Given records

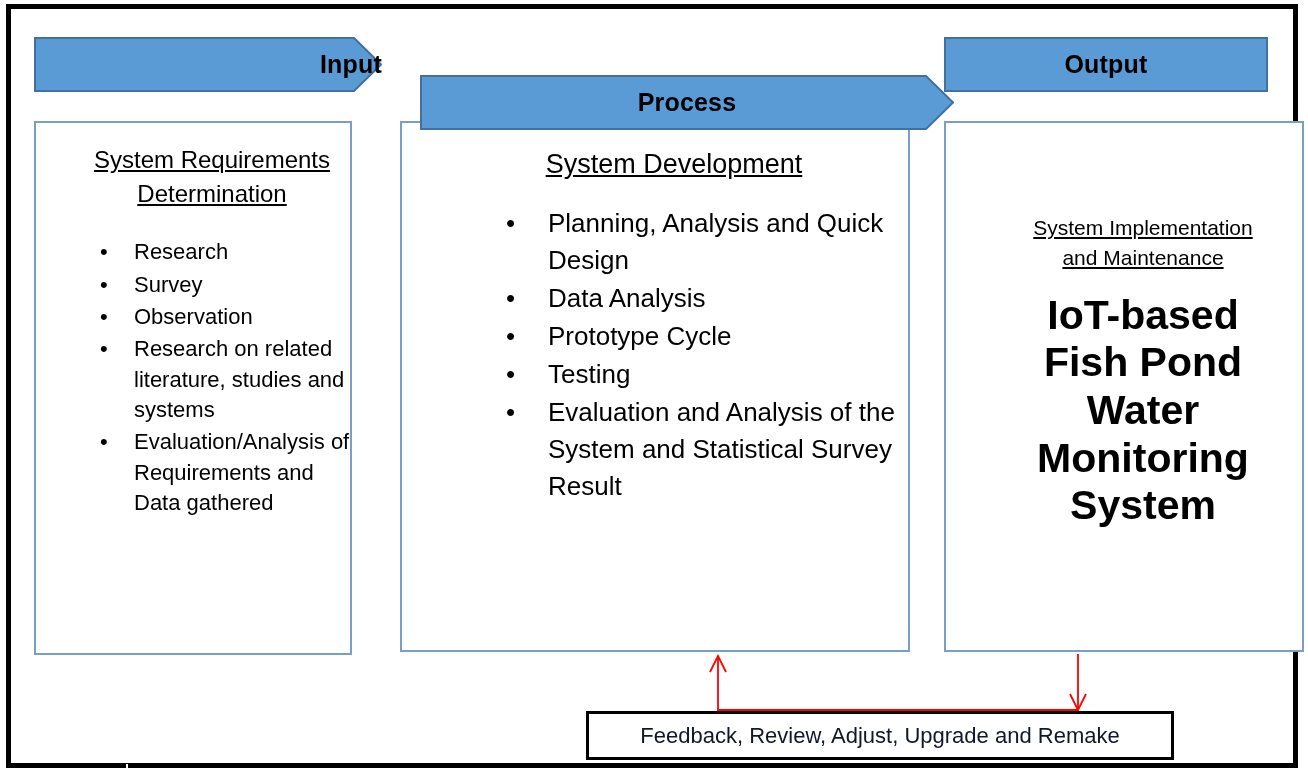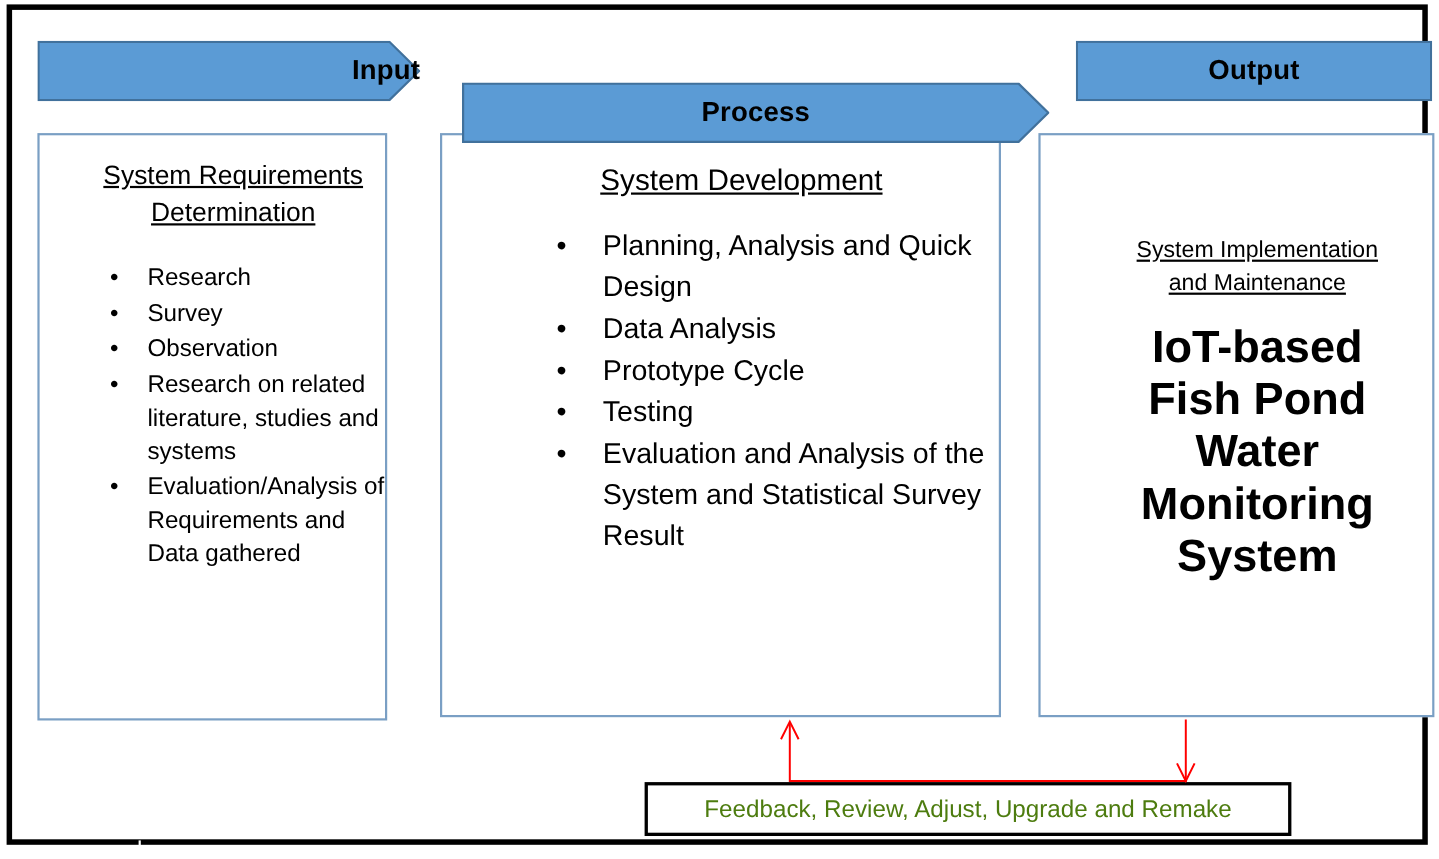--- a/index.html
+++ b/index.html
@@ -59,7 +59,7 @@
 
   #banner-input  { left: 34px;  top: 37px;  width: 348px; justify-content: flex-end; }
   #banner-process{ left: 420px; top: 37px;  width: 534px; margin-top: 38px; }
-  #banner-output { left: 944px; top: 37px;  width: 324px; margin-left: 34px; }
+  #banner-output { left: 944px; top: 37px;  width: 324px; }
 
   
   .content-box {

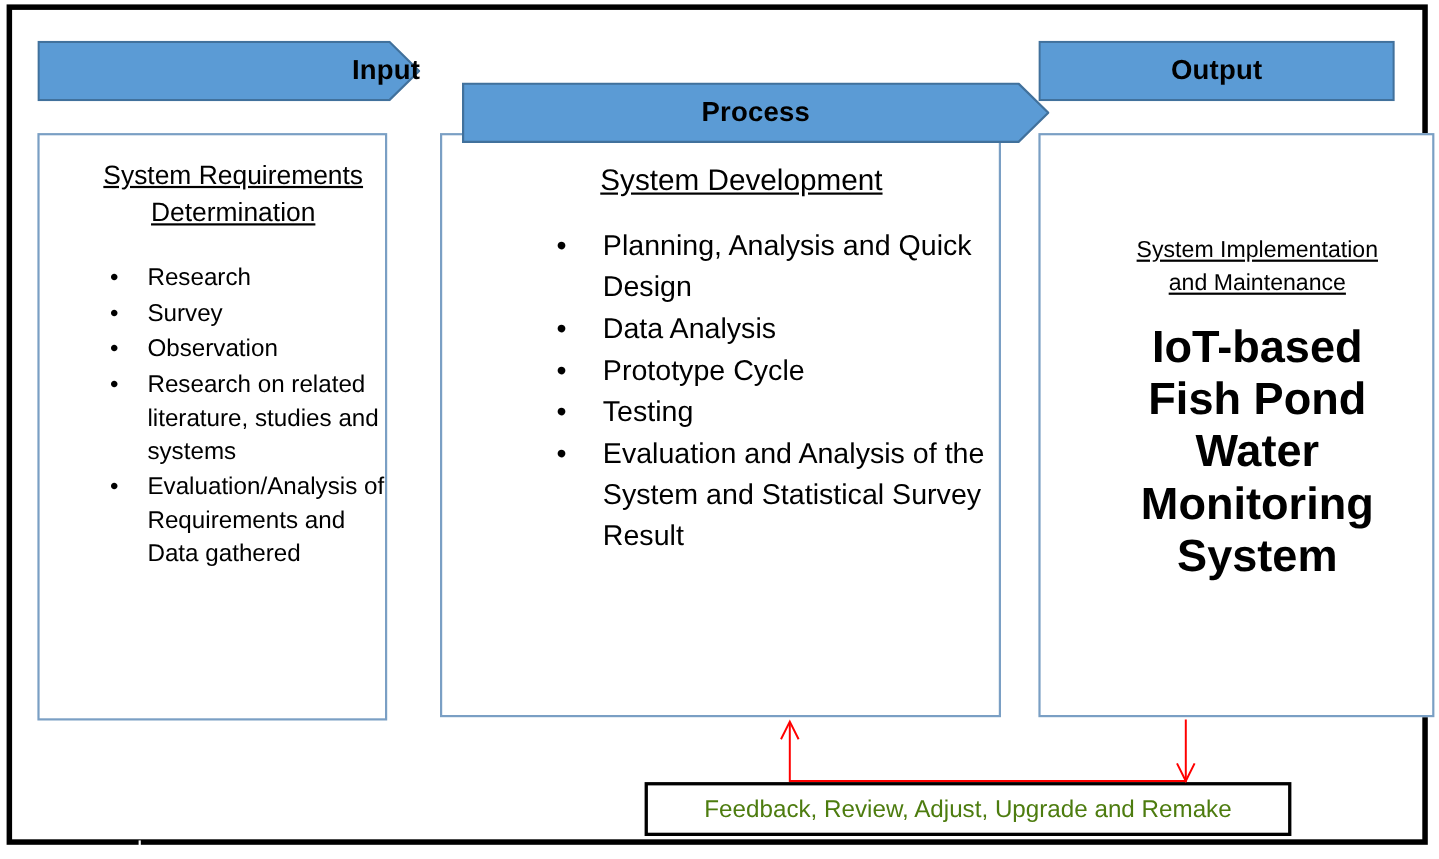--- a/index.html
+++ b/index.html
@@ -142,7 +142,7 @@
     align-items: center;
     justify-content: center;
     font-size: 22px;
-    color: #4d7c0f;
+    color: #0f172a;
   }
   .loop-svg {
     position: absolute;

Problem to solve
Word for word, restate all of the entries above and leave each picture out.

Expected answer
--- a/index.html
+++ b/index.html
@@ -59,7 +59,7 @@
 
   #banner-input  { left: 34px;  top: 37px;  width: 348px; justify-content: flex-end; }
   #banner-process{ left: 420px; top: 37px;  width: 534px; margin-top: 38px; }
-  #banner-output { left: 944px; top: 37px;  width: 324px; margin-left: 34px; }
+  #banner-output { left: 944px; top: 37px;  width: 324px; }
 
   
   .content-box {

--- a/index.html
+++ b/index.html
@@ -142,7 +142,7 @@
     align-items: center;
     justify-content: center;
     font-size: 22px;
-    color: #4d7c0f;
+    color: #0f172a;
   }
   .loop-svg {
     position: absolute;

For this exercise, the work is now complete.